Adding and removing addresses from a connected association is
optional functionality. Implementations that do not support this
functionality should return EOPNOTSUPP.
8.2 Branched-off Association
After an association is established on a UDP-style socket, the
application may wish to branch off the association into a separate
socket/file descriptor.
This is particularly desirable when, for instance, the application
wishes to have a number of sporadic message senders/receivers remain
under the original UDP-style socket but branch off those
associations carrying high volume data traffic into their own
separate socket descriptors.
The application uses sctp_peeloff() call to branch off an
association into a separate socket (Note the semantics are somewhat
changed from the traditional TCP-style accept() call).
The syntax is:
new_sd = sctp_peeloff(int sd, sctp_assoc_t *assoc_id, int *addrlen)

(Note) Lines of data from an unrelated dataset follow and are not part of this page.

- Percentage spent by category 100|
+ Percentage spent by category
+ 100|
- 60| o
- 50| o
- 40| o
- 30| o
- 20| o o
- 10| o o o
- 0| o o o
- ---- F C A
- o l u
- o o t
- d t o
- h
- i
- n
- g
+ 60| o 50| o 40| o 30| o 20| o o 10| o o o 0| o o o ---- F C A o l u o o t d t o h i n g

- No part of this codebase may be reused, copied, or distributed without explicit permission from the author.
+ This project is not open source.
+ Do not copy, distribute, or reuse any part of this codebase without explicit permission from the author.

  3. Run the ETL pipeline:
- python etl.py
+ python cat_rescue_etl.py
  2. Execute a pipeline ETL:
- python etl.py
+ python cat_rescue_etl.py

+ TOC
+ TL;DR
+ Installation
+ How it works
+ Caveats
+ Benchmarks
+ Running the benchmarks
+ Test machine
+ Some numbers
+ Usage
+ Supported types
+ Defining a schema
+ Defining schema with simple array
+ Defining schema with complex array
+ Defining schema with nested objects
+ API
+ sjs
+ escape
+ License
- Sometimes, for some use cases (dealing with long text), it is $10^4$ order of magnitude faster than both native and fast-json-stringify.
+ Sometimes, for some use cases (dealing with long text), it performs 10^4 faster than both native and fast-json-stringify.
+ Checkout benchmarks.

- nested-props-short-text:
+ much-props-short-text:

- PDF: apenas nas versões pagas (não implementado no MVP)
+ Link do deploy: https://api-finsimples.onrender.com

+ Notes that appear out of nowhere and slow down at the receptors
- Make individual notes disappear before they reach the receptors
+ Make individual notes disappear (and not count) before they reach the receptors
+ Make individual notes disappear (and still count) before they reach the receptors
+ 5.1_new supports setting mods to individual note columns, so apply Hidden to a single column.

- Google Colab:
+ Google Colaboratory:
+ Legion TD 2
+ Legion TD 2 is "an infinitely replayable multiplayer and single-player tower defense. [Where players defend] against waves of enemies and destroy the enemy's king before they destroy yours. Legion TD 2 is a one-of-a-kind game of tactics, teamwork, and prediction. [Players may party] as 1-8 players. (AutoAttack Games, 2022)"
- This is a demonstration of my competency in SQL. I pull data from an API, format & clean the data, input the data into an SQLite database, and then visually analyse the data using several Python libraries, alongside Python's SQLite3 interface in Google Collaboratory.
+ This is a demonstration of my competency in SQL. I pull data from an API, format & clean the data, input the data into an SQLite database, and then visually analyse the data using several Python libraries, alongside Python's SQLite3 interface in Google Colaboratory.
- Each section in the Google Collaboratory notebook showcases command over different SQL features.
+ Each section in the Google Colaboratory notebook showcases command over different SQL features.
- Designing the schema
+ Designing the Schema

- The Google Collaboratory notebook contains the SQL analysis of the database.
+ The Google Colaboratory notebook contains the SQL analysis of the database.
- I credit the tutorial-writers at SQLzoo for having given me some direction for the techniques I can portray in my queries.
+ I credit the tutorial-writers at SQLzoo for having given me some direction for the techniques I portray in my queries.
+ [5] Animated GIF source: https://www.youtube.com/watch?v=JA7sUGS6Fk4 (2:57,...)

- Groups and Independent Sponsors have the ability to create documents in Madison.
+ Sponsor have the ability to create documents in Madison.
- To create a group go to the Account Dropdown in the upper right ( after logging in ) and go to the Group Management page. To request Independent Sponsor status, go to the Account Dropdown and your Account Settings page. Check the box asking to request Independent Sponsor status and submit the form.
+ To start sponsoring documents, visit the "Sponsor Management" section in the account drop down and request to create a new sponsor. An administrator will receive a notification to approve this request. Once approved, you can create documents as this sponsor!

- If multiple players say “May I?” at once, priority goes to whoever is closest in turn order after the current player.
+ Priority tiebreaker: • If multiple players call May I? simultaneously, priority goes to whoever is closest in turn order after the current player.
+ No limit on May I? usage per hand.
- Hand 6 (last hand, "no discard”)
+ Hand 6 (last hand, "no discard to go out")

new_sd - the new socket descriptor representing the branched-off
association.
sd - the original UDP-style socket descriptor returned from the
socket() system call (see Section 3.1.1).
Stewart et.al. [Page 34]
Internet Draft SCTP Sockets Mapping June 2001
assoc_id - the specified identifier of the association that is to be
branched off to a separate file descriptor (Note, in a
traditional TCP-style accept() call, this would be an out
parameter, but for the UDP-style call, this is an in
parameter).
addrlen - an integer pointer to the size of the sockaddr structure
addr (in a traditional TCP-style call, this would be a out
parameter, but for the UDP-style call this is an in
parameter).
8.3 sctp_getpaddrs()
sctp_getpaddrs() returns all peer addresses in an association. The
syntax is,
int sctp_getpaddrs(int sd, sctp_assoc_t id,
struct sockaddr_storage **addrs);
On return, addrs will point to a dynamically allocated array of
struct sockaddr_storages, one for each peer address. The caller
should use sctp_freepaddrs() to free the memory. addrs must not be
NULL.
If sd is an IPv4 socket, the addresses returned will be all IPv4
addresses. If sd is an IPv6 socket, the addresses returned can be a
mix of IPv4 or IPv6 addresses.
For UDP-style sockets, id specifies the association to query. For
TCP-style sockets, id is ignored.
On success, sctp_getpaddrs() returns the number of peer addresses in
the association. If there is no association on this socket,
sctp_getpaddrs() returns 0, and the value of *addrs is undefined. If
an error occurs, sctp_getpaddrs() returns -1, and the value of
*addrs is undefined.
8.4 sctp_freepaddrs()
sctp_freepaddrs() frees all resources allocated by
sctp_getpaddrs(). Its syntax is,
void sctp_freepaddrs(struct sockaddr_storage *addrs);
addrs is the array of peer addresses returned by sctp_getpaddrs.
8.5 sctp_opt_info()
getsockopt() is read-only, so a new interface is required when
information must be passed both in to and out of the SCTP stack. The
syntax for scpt_opt_info() is,
int sctp_opt_info(int sd, sctp_assoc_t id, int opt, void *arg);
Stewart et.al. [Page 35]
Internet Draft SCTP Sockets Mapping June 2001
For UDP-style sockets, id specifies the association to query. For
TCP-style sockets, id is ignored.
opt specifies which SCTP option to get or set. It can be one of the
following:
SCTP_SET_PRIMARY_ADDRS
SCTP_SET_PEER_PRIMARY_ADDRS
SCTP_SET_PEER_ADDR_PARAMS
SCTP_GET_PEER_ADDR_PARAMS
SCTP_GET_PEER_ADDR_INFO
arg is an option-specific structure buffer provided by the caller.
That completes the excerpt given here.